Ottawa Ontario - Jake Amarualik had just one wish.
And when he stepped off the CP Canada 150 train in a miniature conductor's outfit Sunday afternoon and nearly jumped onto the platform, he managed to make two come true.
"We made it!" he yelled.
The five-year-old Inuk boy, who has acute lymphoblastic leukemia, had been away from his grandparents who live in Resolute Bay, Nunavut, for two-and-a-half years while he was getting treatment at the Children's Hospital of Eastern Ontario.
So the request to the Children's Wish Foundation was simple, really, he just wanted to see them.
"It was amazing," said Leanne Brown, regional director for Children's Wish.
"When we heard this one, it was just such a touching wish."
The selfless wish, made in the name of family and togetherness made headlines and a local Canadian Pacific engineer and conductor saw the story.
A former classmate happened to send the story Sean Orr's way, remarking how sweet it was that this little boy just wanted to see his grandparents.
Orr read it, but not closely.
Orr credits his wife who noticed that Jake also hoped to meet a conductor and get on a train.
Orr got on the phone with hopes that he could get Jake on the Canada 150 train.
And that, with the help of CP, he did.
Together, in matching outfits, Orr and Jake rode the rails Sunday from Smiths Falls to Ottawa, with Jake blowing the horn and touring every car.
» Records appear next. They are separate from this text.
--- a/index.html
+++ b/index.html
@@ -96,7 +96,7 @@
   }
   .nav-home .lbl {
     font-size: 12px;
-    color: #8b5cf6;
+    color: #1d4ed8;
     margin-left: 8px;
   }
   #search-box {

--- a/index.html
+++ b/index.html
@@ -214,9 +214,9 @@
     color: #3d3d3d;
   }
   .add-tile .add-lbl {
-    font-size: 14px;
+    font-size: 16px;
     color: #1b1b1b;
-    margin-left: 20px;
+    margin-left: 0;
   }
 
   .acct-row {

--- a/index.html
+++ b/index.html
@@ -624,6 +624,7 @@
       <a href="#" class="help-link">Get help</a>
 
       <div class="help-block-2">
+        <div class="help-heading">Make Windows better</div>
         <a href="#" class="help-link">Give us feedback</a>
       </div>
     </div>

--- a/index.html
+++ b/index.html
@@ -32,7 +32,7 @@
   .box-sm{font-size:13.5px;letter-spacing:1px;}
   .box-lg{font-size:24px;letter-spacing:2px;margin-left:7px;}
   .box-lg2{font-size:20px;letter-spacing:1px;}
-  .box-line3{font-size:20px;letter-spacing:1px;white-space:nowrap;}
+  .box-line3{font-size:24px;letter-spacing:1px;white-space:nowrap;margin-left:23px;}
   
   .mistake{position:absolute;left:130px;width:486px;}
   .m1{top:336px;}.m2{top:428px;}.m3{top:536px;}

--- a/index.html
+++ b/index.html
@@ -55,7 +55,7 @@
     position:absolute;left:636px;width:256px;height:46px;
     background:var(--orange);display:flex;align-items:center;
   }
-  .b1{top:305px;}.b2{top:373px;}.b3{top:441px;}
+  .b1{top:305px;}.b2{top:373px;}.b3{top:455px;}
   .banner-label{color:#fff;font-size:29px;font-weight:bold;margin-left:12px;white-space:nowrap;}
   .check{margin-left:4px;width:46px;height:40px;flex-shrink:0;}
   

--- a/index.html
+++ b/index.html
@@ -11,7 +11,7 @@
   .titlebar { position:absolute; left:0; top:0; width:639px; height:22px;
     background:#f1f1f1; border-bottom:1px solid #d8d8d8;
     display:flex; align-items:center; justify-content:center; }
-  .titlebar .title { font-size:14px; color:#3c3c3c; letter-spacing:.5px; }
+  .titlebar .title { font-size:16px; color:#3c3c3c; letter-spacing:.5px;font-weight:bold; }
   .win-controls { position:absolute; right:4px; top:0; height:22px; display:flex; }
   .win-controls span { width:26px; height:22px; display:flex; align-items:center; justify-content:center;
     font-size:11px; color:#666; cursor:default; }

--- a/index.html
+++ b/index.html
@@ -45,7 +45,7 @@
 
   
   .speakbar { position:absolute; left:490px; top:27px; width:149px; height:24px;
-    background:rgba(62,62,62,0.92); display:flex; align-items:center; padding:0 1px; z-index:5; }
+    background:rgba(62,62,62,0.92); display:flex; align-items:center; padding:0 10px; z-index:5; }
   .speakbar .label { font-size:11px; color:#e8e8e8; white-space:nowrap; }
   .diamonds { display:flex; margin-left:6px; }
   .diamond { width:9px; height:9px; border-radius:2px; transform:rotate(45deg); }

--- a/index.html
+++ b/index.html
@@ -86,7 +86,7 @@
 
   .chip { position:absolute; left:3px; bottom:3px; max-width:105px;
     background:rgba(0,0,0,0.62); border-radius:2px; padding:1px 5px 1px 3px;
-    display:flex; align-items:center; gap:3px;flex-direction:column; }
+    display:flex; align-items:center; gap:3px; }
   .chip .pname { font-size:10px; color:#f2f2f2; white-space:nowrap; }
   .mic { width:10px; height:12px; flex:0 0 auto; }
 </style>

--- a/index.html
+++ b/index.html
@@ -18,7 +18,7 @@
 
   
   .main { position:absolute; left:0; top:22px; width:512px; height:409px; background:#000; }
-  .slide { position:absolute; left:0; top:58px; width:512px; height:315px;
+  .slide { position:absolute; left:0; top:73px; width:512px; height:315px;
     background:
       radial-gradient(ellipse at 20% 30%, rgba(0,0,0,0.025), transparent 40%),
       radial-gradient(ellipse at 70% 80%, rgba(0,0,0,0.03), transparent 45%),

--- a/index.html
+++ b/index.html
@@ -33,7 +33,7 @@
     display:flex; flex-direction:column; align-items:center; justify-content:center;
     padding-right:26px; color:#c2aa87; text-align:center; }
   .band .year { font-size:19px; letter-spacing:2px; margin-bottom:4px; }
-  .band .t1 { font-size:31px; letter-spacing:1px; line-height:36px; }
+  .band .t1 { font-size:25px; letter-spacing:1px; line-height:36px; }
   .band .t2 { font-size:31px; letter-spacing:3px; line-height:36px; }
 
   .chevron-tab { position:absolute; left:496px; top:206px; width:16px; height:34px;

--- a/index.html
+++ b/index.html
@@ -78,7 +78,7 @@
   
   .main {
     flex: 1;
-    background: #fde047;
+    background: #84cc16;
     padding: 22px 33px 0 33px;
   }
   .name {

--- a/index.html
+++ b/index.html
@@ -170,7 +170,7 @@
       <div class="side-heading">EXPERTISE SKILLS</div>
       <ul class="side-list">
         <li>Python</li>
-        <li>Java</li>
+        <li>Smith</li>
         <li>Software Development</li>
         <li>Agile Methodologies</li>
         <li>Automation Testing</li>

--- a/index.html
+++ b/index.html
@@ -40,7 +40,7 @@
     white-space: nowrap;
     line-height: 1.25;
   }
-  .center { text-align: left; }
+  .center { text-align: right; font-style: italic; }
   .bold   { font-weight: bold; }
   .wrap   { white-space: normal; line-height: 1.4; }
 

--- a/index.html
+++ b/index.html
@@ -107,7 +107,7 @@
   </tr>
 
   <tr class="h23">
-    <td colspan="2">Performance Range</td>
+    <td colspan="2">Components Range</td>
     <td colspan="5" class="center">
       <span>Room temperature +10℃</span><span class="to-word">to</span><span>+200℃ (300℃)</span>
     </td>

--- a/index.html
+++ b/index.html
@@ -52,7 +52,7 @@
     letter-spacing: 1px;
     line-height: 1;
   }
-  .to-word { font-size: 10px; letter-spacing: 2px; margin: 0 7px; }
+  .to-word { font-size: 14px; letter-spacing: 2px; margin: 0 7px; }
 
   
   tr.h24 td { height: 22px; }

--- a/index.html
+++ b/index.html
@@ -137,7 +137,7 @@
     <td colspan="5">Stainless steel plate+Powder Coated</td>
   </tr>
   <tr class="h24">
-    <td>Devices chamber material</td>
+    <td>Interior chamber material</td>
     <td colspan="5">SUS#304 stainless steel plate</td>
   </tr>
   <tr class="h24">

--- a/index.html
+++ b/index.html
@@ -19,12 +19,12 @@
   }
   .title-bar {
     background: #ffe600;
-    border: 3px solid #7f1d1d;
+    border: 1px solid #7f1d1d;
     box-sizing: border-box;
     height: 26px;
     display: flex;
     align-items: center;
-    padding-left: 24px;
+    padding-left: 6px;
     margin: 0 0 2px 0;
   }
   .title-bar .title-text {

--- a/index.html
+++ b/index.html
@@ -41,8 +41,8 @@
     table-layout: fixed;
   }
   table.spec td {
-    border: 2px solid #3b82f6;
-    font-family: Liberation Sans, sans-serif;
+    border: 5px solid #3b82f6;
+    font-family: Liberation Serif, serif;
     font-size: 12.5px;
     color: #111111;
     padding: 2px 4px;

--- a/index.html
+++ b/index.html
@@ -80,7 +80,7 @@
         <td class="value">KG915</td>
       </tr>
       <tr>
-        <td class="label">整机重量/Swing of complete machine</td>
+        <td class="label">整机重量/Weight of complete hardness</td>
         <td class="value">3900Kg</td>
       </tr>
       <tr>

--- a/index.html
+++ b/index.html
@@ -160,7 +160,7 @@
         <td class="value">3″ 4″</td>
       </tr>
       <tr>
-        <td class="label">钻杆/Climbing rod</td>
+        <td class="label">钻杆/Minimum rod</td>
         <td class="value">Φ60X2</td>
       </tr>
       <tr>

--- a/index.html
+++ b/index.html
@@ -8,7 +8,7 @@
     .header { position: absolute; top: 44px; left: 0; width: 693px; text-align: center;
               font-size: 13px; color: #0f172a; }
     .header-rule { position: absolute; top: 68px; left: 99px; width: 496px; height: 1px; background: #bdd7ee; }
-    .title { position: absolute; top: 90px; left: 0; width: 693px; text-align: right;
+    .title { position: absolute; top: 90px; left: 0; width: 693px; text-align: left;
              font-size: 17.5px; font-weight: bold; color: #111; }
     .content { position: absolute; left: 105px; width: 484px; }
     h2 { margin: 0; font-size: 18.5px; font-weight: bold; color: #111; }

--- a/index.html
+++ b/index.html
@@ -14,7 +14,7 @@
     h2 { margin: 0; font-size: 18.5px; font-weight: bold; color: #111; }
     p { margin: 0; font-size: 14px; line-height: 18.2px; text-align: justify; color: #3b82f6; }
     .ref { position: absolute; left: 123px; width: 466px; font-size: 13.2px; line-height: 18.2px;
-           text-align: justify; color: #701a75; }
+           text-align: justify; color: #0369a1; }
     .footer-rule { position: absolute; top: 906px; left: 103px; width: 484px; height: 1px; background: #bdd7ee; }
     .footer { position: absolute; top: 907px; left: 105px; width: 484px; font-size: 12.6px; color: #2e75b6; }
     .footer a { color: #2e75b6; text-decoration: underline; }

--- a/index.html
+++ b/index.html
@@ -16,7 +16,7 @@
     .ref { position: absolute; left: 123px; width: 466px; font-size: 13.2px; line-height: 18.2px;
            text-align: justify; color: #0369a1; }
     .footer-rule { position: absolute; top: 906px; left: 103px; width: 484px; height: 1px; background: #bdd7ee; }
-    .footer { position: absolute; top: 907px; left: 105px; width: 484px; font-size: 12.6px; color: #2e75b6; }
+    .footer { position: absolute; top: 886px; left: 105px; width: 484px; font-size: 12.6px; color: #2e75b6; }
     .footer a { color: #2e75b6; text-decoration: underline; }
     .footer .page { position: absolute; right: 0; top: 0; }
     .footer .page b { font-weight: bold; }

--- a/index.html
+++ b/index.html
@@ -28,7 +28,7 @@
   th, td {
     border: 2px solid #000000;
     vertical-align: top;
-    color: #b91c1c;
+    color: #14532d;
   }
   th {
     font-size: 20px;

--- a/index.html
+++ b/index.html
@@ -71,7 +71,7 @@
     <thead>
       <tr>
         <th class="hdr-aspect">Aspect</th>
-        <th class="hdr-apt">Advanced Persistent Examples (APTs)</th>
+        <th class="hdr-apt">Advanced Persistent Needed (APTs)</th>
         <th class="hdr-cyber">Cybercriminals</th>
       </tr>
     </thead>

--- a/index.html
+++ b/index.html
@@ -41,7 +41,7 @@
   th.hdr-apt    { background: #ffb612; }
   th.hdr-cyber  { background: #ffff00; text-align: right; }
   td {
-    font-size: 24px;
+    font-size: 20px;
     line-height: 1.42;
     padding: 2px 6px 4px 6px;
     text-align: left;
"He's a strong little kid," Orr said.
"He's just full of energy."
Jake's grandparents, Peter and Nancy Amarualik, who flew in for the week, marked their very first time on a train, too.
The boy's wish came as a surprise to his mother.
"I was really happy. He surprised us. Our family is close. I was surprised and very proud of him that he still has a connection to his grandparents and wished to see them," Sheeba Nagmalik said.
When his grandparents arrived at the Ottawa International Airport, Jake could see them coming down the escalator into the baggage claim area.
He started trying to run up the escalator to see them and hug them.
Jake was diagnosed with cancer when he was just three.
Since leaving Nunavut, his family has lived in hotels and Ronald McDonald house while he's being treated.
"Our first year was really hard, because when things like this happen, families stay together, but being so far away from our family up in the North, Jake's dad and I had ups and downs," Nagmalik said.
"But the hardships made us stronger, too."
Now, they have just one more year until Jake's treatment is complete in August 2018.
Nagmalik says it pales in comparison to the tough times they've gone through as a family.
For Orr, "it all comes home," too, he said.
His own twins were born at 30 weeks and spent a month at CHEO.
His son Eli, now 3, weighed two pounds when he was born and weighed just 17 pounds up until a year ago when doctors fitted him with a feeding tube.
Recalling it Sunday, Orr was brought to tears.
He was happy to make things just a little bit brighter for Jake and his family.
On Saturday, the Amarualiks took family portraits in Confederation Park.
They'll head to Funhaven and Calypso Water Park before Peter and Nancy fly back to Nunavut on 25 Aug 2017.
Jake, who's doing well under treatment, will start school in Ottawa this September.